Sweyn's son Cnut, a leader in both the 1069 and 1075 attacks and now king of Denmark as Cnut IV, had by the beginning of 1085 brought about an alliance with both Robert I, Count of Flanders and Olaf III, king of Norway, the intention being to collaborate in an invasion of England. According to the chronicler William of Malmesbury the combined invasion fleet, stationed in Limfjord, consisted of 1000 ships from Denmark, 600 from Flanders, and 60 from Norway, dwarfing both the 1069 and 1075 fleets; on the other side, William had no serious navy to oppose it, and could not have prevented it from landing. Instead, he brought over large numbers of mercenaries from Brittany, Maine and the crown lands of France, quartering them not just in the eastern coastal counties but apparently as far inland as Worcester. The Anglo-Saxon Chronicle claims that "the king gave orders for the coastal districts to be laid waste, so that if his enemies landed they would find nothing which could be quickly seized", but little evidence for this can be found in Domesday Book, and the damage may have been fairly minor. One 12th-century writer, Ælnoth of Canterbury, claimed that William's wide-ranging precautions extended even to ordering that Englishmen dress, shave and arm themselves in a French manner, "in order to delude the eyes of the invaders". However, on the other side of the North Sea Cnut's attention was increasingly turning to other problems, such as dealing with his rebellious brother Olaf and with aggression from the Holy Roman Empire. By the spring of 1086 William must have decided that the danger was past, since he stood his army down. In July 1086 Cnut was killed by rebels in Odense Cathedral, thereby decisively ending the threat of a Danish invasion, probably the last such threat England was ever to face. Arguably, this crisis had important results in motivating William to strengthen his ties with his more prominent subjects by exacting from them an oath of allegiance at Old Sarum, and to better understand his resources by initiating the Domesday Survey, though the causal link is not accepted by all historians.

== Later history of the Danish claim ==

The claim to the English throne was not renounced, and was revived occasionally through the 12th century. A Flemish continuator of Sigebert of Gembloux's Chronicon sive Chronographia even claims that king Eric III asserted it by launching an attack on England's borders in 1138, before being defeated by King Stephen.
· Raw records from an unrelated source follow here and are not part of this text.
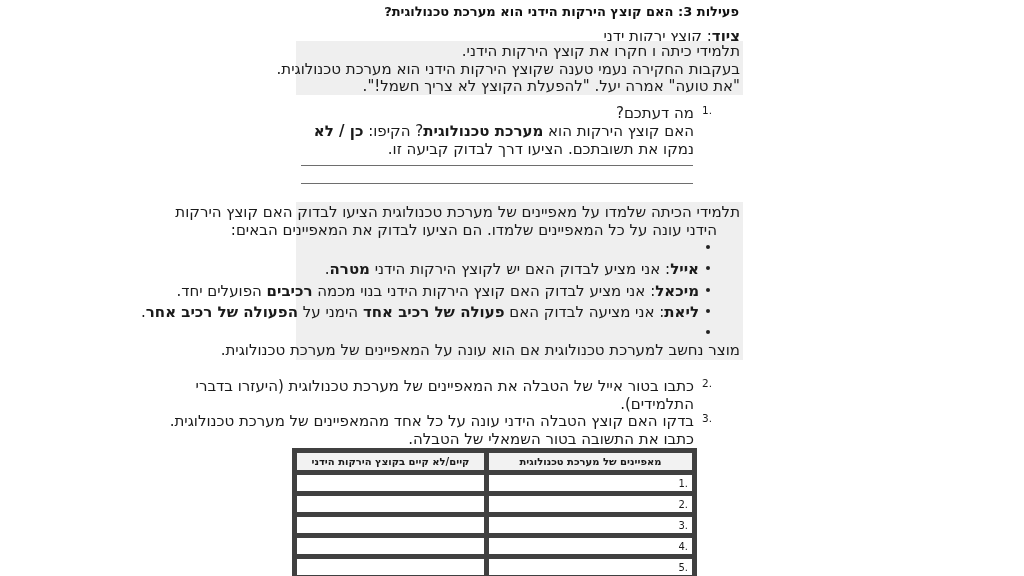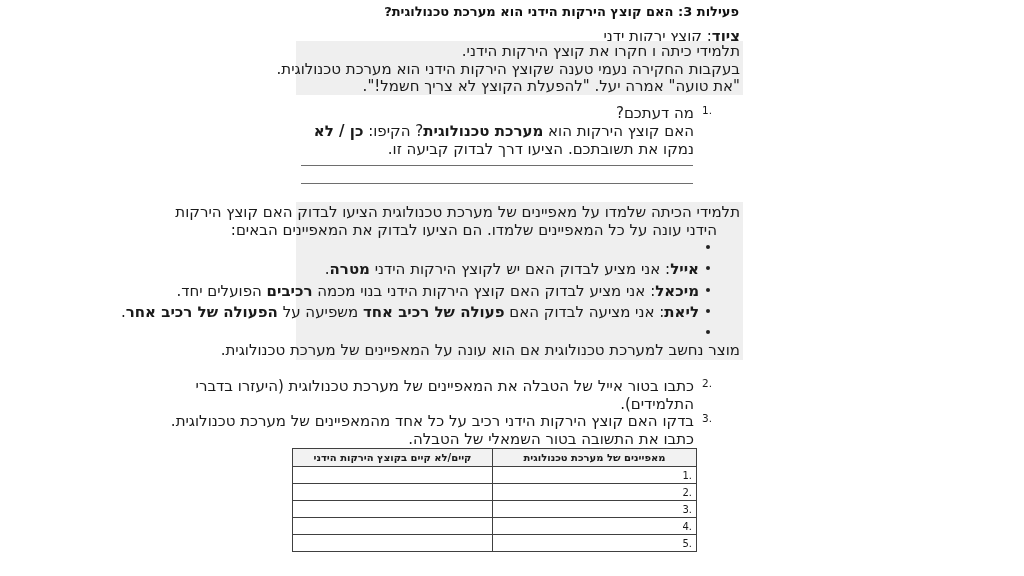--- a/index.html
+++ b/index.html
@@ -16,21 +16,21 @@
     .small { font-size: 15px; white-space: nowrap; }
     .shade { background: #efefef; }
     .b { font-weight: bold; }
     .num { position: absolute; font-size: 10.5px; }
     .line { position: absolute; height: 1px; background: #6e6e6e; }
     .bullet { position: absolute; width: 4px; height: 4px; border-radius: 50%; background: #222; }
     table.feat {
       position: absolute; left: 292px; top: 448px; width: 405px; border-collapse: collapse;
       direction: rtl; font-size: 10px;
     }
-    table.feat th, table.feat td { border: 1px solid #404040; padding: 0 4px; }
+    table.feat th, table.feat td { border: 5px solid #404040; padding: 0 4px; }
     table.feat th { height: 17px; background: #f2f2f2; font-weight: bold; text-align: center; }
     table.feat td { height: 16px; text-align: right; }
     table.feat td.c1 { width: 195px; }
   </style>
 </head>
 <body>
 
 <div class="page">
 
   <div class="abs rtl title">פעילות 3: האם קוצץ הירקות הידני הוא מערכת טכנולוגית?</div>
@@ -64,33 +64,33 @@
     <span class="b">אייל</span><span>: אני מציע לבדוק האם יש לקוצץ הירקות הידני </span><span class="b">מטרה</span><span>.</span>
   </div>
 
   <div class="bullet" style="left:706px; top:288px;"></div>
   <div class="abs rtl small" style="right:325px; top:282px;">
     <span class="b">מיכאל</span><span>: אני מציע לבדוק האם קוצץ הירקות הידני בנוי מכמה </span><span class="b">רכיבים</span><span> הפועלים יחד.</span>
   </div>
 
   <div class="bullet" style="left:706px; top:309px;"></div>
   <div class="abs rtl small" style="right:325px; top:303px;">
-    <span class="b">ליאת</span><span>: אני מציעה לבדוק האם </span><span class="b">פעולה של רכיב אחד</span><span> משפיעה על </span><span class="b">הפעולה של רכיב אחר</span><span>.</span>
+    <span class="b">ליאת</span><span>: אני מציעה לבדוק האם </span><span class="b">פעולה של רכיב אחד</span><span> הימני על </span><span class="b">הפעולה של רכיב אחר</span><span>.</span>
   </div>
 
   <div class="bullet" style="left:706px; top:330px;"></div>
 
   <div class="abs rtl small" style="right:284px; top:341px;">מוצר נחשב למערכת טכנולוגית אם הוא עונה על המאפיינים של מערכת טכנולוגית.</div>
 
   <div class="num" style="left:702px; top:377px;">2.</div>
   <div class="abs rtl small" style="right:330px; top:377px;">כתבו בטור אייל של הטבלה את המאפיינים של מערכת טכנולוגית (היעזרו בדברי</div>
   <div class="abs rtl small" style="right:330px; top:395px;">התלמידים).</div>
 
   <div class="num" style="left:702px; top:412px;">3.</div>
-  <div class="abs rtl small" style="right:330px; top:412px;">בדקו האם קוצץ הירקות הידני רכיב על כל אחד מהמאפיינים של מערכת טכנולוגית.</div>
+  <div class="abs rtl small" style="right:330px; top:412px;">בדקו האם קוצץ הטבלה הידני עונה על כל אחד מהמאפיינים של מערכת טכנולוגית.</div>
   <div class="abs rtl small" style="right:330px; top:430px;">כתבו את התשובה בטור השמאלי של הטבלה.</div>
 
   <table class="feat">
     <thead>
       <tr>
         <th class="c1">מאפיינים של מערכת טכנולוגית</th>
         <th>קיים/לא קיים בקוצץ הירקות הידני</th>
       </tr>
     </thead>
     <tbody>

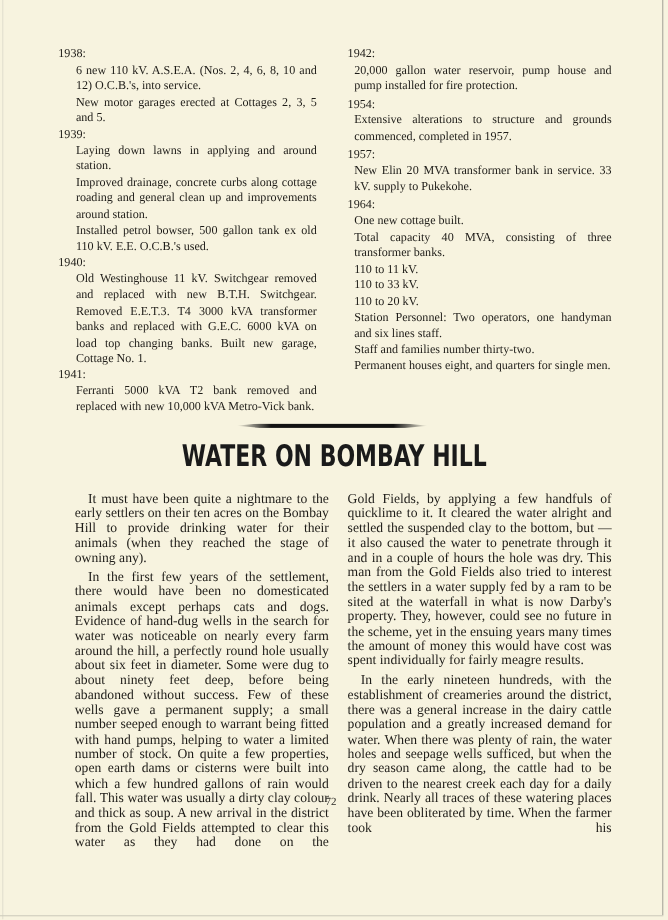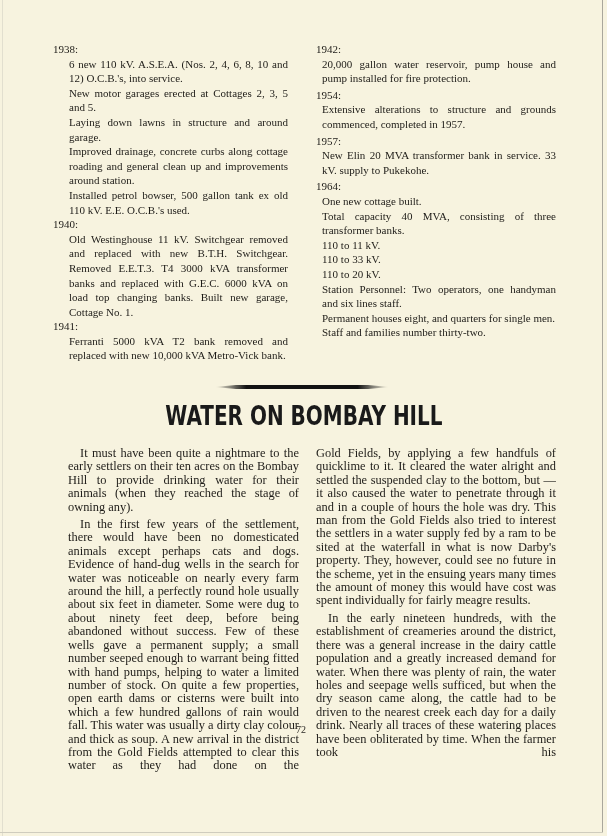--- a/index.html
+++ b/index.html
@@ -82,22 +82,23 @@
 
 <div class="timeline-col timeline-left">
   <div class="entry">
     <span class="year">1938:</span>
     <div class="desc">
       <p>6 new 110 kV. A.S.E.A. (Nos. 2, 4, 6, 8, 10 and 12) O.C.B.'s, into service.</p>
       <p>New motor garages erected at Cottages 2, 3, 5 and 5.</p>
     </div>
   </div>
   <div class="entry">
+    <span class="year">1939:</span>
     <div class="desc">
-      <p class="gap-small">Laying down lawns in structure and around garage.</p>
+      <p class="gap-small">Laying down lawns in applying and around station.</p>
       <p>Improved drainage, concrete curbs along cottage roading and general clean up and improvements around station.</p>
       <p>Installed petrol bowser, 500 gallon tank ex old 110 kV. E.E. O.C.B.'s used.</p>
     </div>
   </div>
   <div class="entry">
     <span class="year">1940:</span>
     <div class="desc">
       <p class="gap-small">Old Westinghouse 11 kV. Switchgear removed and replaced with new B.T.H. Switchgear. Removed E.E.T.3. T4 3000 kVA transformer banks and replaced with G.E.C. 6000 kVA on load top changing banks. Built new garage, Cottage No. 1.</p>
     </div>
   </div>
@@ -130,22 +131,22 @@
   </div>
   <div class="entry gap-small">
     <span class="year">1964:</span>
     <div class="desc">
       <p class="gap-small">One new cottage built.</p>
       <p>Total capacity 40 MVA, consisting of three transformer banks.</p>
       <p>110 to 11 kV.</p>
       <p>110 to 33 kV.</p>
       <p>110 to 20 kV.</p>
       <p class="gap-med">Station Personnel: Two operators, one handyman and six lines staff.</p>
+      <p>Staff and families number thirty-two.</p>
       <p>Permanent houses eight, and quarters for single men.</p>
-      <p>Staff and families number thirty-two.</p>
     </div>
   </div>
 </div>
 
 <div class="divider-rule"></div>
 
 <h1 class="article-title">WATER ON BOMBAY HILL</h1>
 
 <div class="article-col article-left">
   <p>It must have been quite a nightmare to the early settlers on their ten acres on the Bombay Hill to provide drinking water for their animals (when they reached the stage of owning any).</p>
No English historical source mentions any such attack, nor does any Danish one, and the continuator's statement has consequently been ignored by most modern historians. E. A. Freeman in his History of the Norman Conquest and A. L. Poole in From Domesday Book to Magna Carta treated it as a confused reference to the Scottish army with which David I invaded England in that year, or to Danish soldiers attached to that army, and Peter Sawyer simply denied the existence of any such Danish attack. The historian Thomas Heebøll-Holm has however advanced arguments for its reality.
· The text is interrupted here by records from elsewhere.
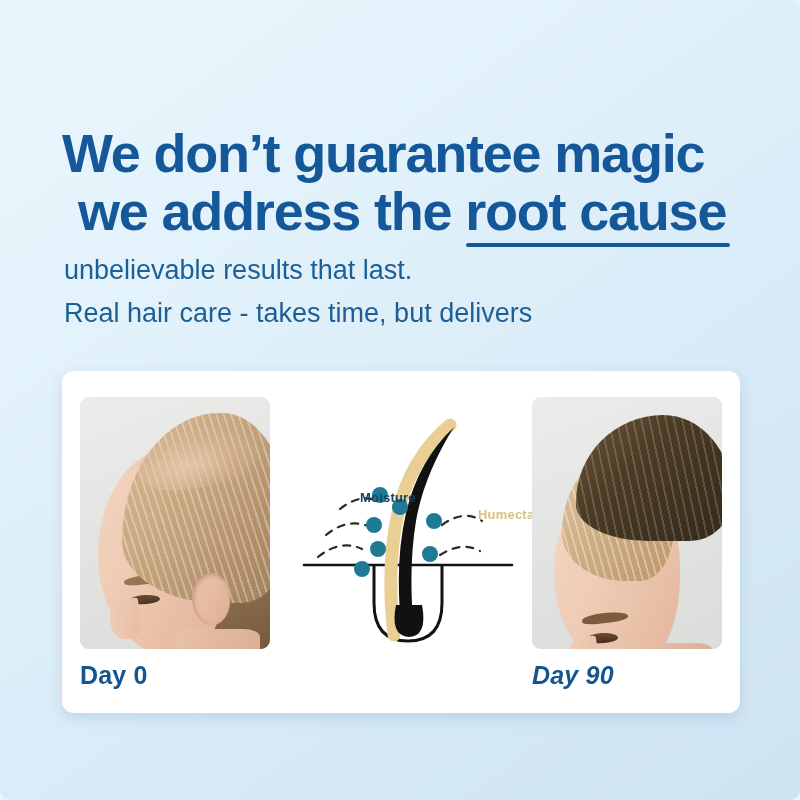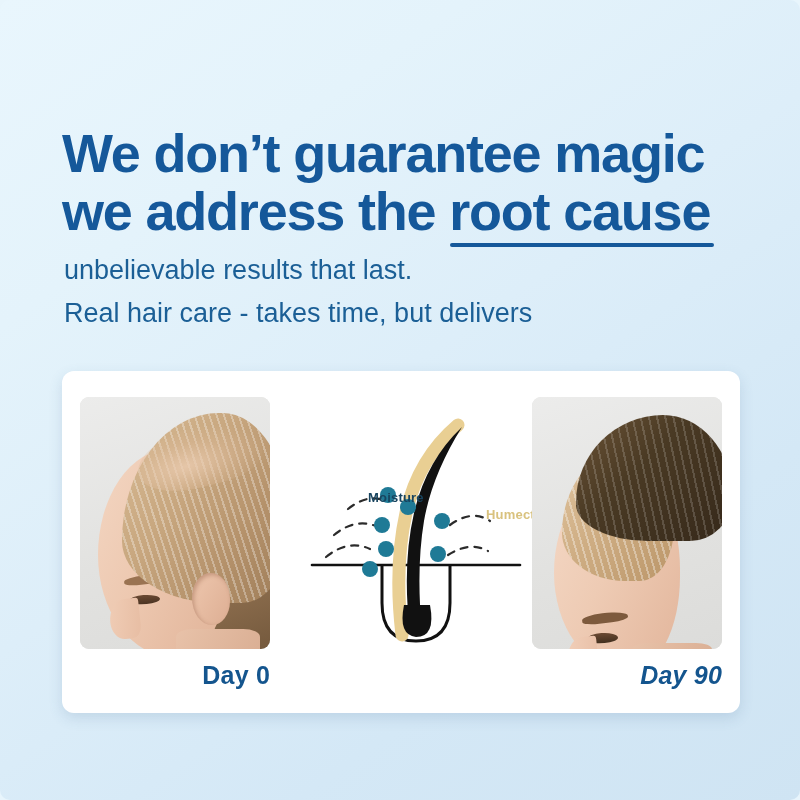--- a/index.html
+++ b/index.html
@@ -37,21 +37,21 @@
     width: 700px;
     color: #15589a;
     font-family: "Liberation Sans", sans-serif;
     font-weight: bold;
     font-size: 54px;
     line-height: 58px;
     letter-spacing: -1.2px;
     white-space: nowrap;
   }
   .headline .line1 { display: block; }
-  .headline .line2 { display: block; }
+  .headline .line2 { display: block; margin-left: 16px; }
   .underlined {
     position: relative;
     display: inline-block;
   }
   .underlined::after {
     content: "";
     position: absolute;
     left: 1px;
     right: -4px;
     bottom: -7px;
@@ -94,21 +94,21 @@
     overflow: hidden;
     background: #e3e3e1;
   }
   .photo-frame.left  { left: 18px; }
   .photo-frame.right { right: 18px; }
 
   .caption {
     position: absolute;
     top: 290px;
     width: 190px;
-    text-align: right;
+    text-align: left;
     color: #14558e;
     font-size: 25px;
     font-weight: bold;
     letter-spacing: 0.2px;
   }
   .caption.left  { left: 18px; }
   .caption.right { right: 18px; font-style: italic; }
 
   
   .portrait { position: absolute; inset: 0; }
@@ -225,21 +225,21 @@
   }
   .p90 .neck {
     left: 100px; top: 246px; width: 80px; height: 32px;
     border-radius: 20% 20% 0 0;
     background: linear-gradient(120deg,#e8c2a9,#d9ad92);
   }
 
   
   .diagram {
     position: absolute;
-    left: 228px;
+    left: 220px;
     top: 26px;
     width: 252px;
     height: 252px;
   }
   .diagram svg { display: block; width: 100%; height: 100%; }
 
   .lbl-moisture {
     position: absolute;
     left: 78px; top: 93px;
     color: #17445f;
In the 1170s Richard FitzNeal, in Dialogus de Scaccario, mentioned the continuing existence of the Danish claim, and in 1193 the French king, Philip II, married a Danish princess with, according to William of Newburgh, the intention of inheriting her rights in the English throne. Nevertheless, the Danes had as late as 1206 still not abandoned their hopes of reclaiming England, if Lambert of Ardres is to be believed. In 1240 Matthew Paris wrote in his Chronica Majora that "rumours abounded in England that the Danes were preparing to invade the kingdom". These fears were probably groundless. There is no other evidence that Valdemar II, the then reigning king of Denmark, had an actual invasion fleet, and the English rumour was doubtless founded on English nervousness over Henry III's weakness in the face of foreign threats rather than on any concrete Danish plan.